Pilocarpine should be administered with caution to patients taking betaadrenergic antagonists because of the possibility of conduction disturbances. Drugs with parasympathomimetic effects administered concurrently with pilocarpine would be expected to result in additive pharmacologic effects. Pilocarpine might antagonize the anticholinergic effects of drugs used concomitantly. These effects should be considered when anticholinergic properties may be contributing to the therapeutic effect of concomitant medication (e.g., atropine, inhaled ipratropium). While no formal drug interaction studies have been performed, the following concomitant drugs were used in at least 10% of patients in either or both Sjogren’s efficacy studies: acetylsalicylic acid, artificial tears, calcium, conjugated estrogens, hydroxychloroquine sulfate, ibuprofen, levothyroxine sodium, medroxyprog-esterone acetate, methotrexate, multivitamins, naproxen, omeprazole, paracetamol, and prednisone.
Pregnancy and Lactation
Pregnancy Category C: Teratogenic Effects Pilocarpine was associated with a reduction in the mean fetal body weight and an increase in the incidence of skeletal variations when given to pregnant rats at a dosage of 90 mg/kg/day (approximately 26 times the maximum recommended dose for a 50 kg human when compared on the basis of body surface area (mg/m2) estimates). These effects may have been secondary to maternal toxicity. In another study, oral administration of pilocarpine 9 to female rats during gestation and lactation at a dosage of 36 mg/kg/day (approximately 10 times the maximum recommended dose for a 50 kg human when compared on the basis of body surface area (mg/m2) estimates) resulted in an increased incidence of stillbirths; decreased neonatal survival and reduced mean body weight of pups were observed at dosages of 18 mg/kg/day (approximately 5 times the maximum recommended dose for a 50 kg human when compared on the basis of body surface area (mg/m2) estimates) and above. There are no adequate and well-controlled studies in pregnant women. Salagen Tablets should be used during pregnancy only if the potential benefit justifies the potential risk to the fetus.

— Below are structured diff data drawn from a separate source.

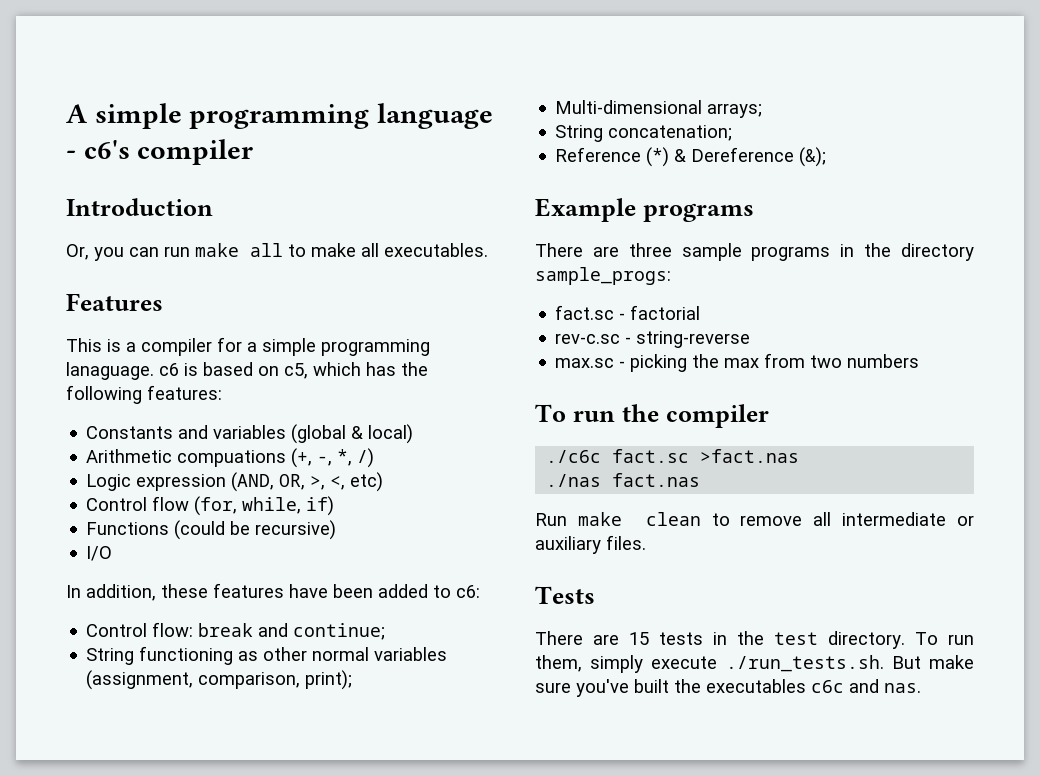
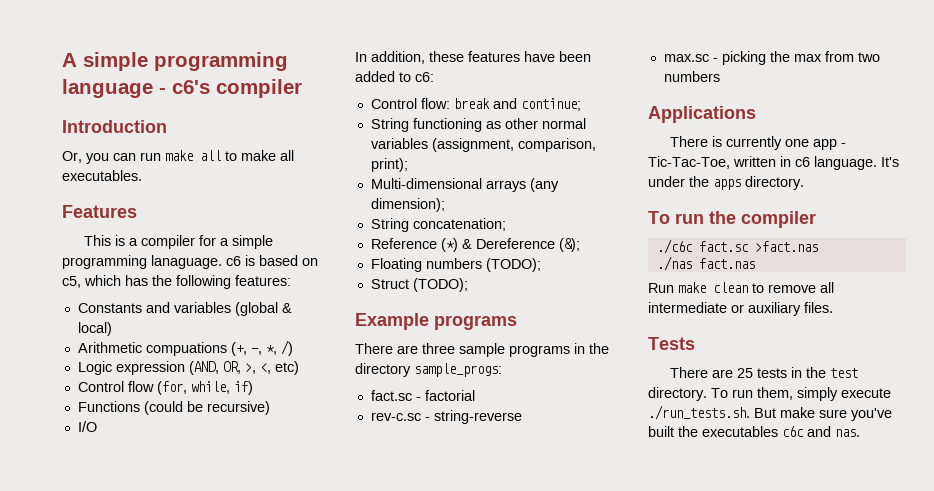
- Multi-dimensional arrays;
+ Multi-dimensional arrays (any dimension);
+ Floating numbers (TODO);
+ Struct (TODO);
+ Applications
+ There is currently one app - Tic-Tac-Toe, written in c6 language. It's under the apps directory.
- There are 15 tests in the test directory.
+ There are 25 tests in the test directory.

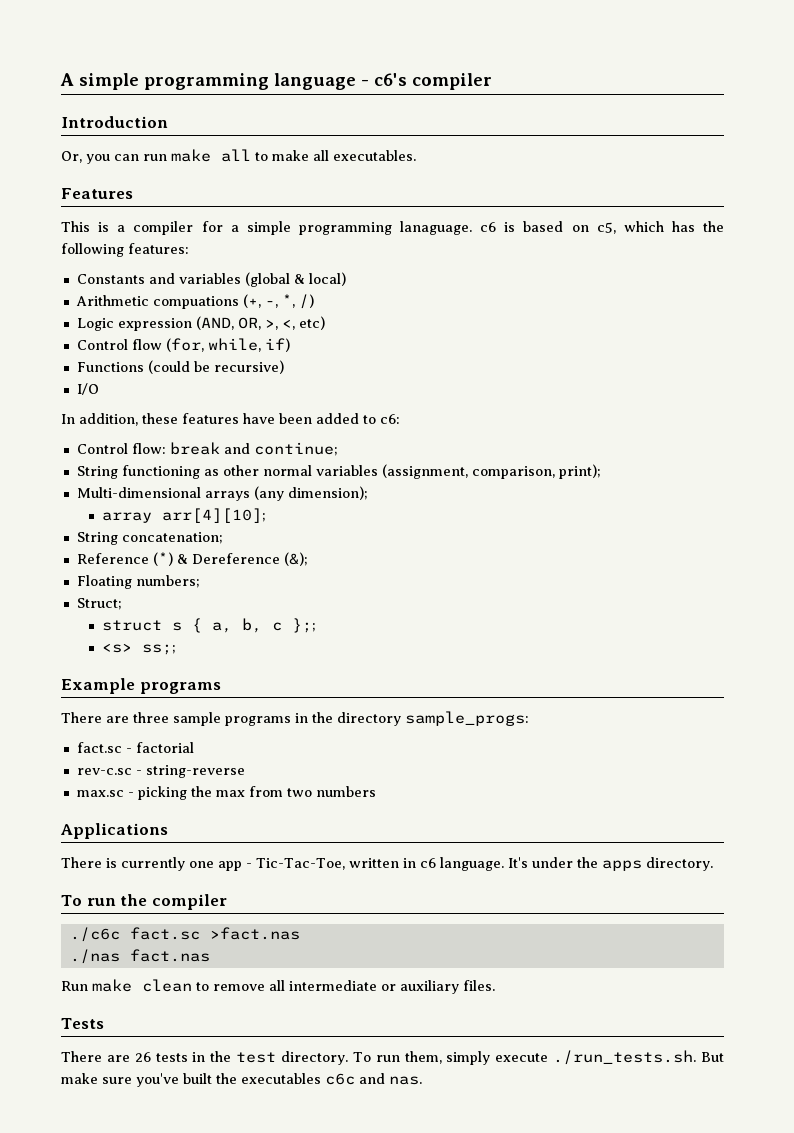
+ array arr[4][10];
- Floating numbers (TODO);
- Struct (TODO);
+ Floating numbers;
+ Struct;
+ struct s { a, b, c };;
+ <s> ss;;
- There are 25 tests in the test directory.
+ There are 26 tests in the test directory.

Nursing Mothers: It is not known whether this drug is excreted in human milk. Because many drugs are excreted in human milk and because of the potential for serious adverse reactions in nursing infants from Salagen tablets, a decision should be made whether to discontinue nursing or to discontinue the drug, taking into account the importance of the drug to the mother.
Fatal overdose with pilocarpine has been reported in the scientific literature at doses presumed to be greater than 100 mg in two hospitalized patients. 100 mg of pilocarpine is considered potentially fatal. Overdose should be treated with atropine titration (0.5 mg to 1.0 mg given subcutaneously or intravenously) and supportive measures to maintain respiration and circulation. Epinephrine (0.3 mg to 1.0 mg, subcutaneously or intramuscularly) may also be of value in the presence of severe cardiovascular depression or bronchoconstriction. It is not known if pilocarpine is dialyzable.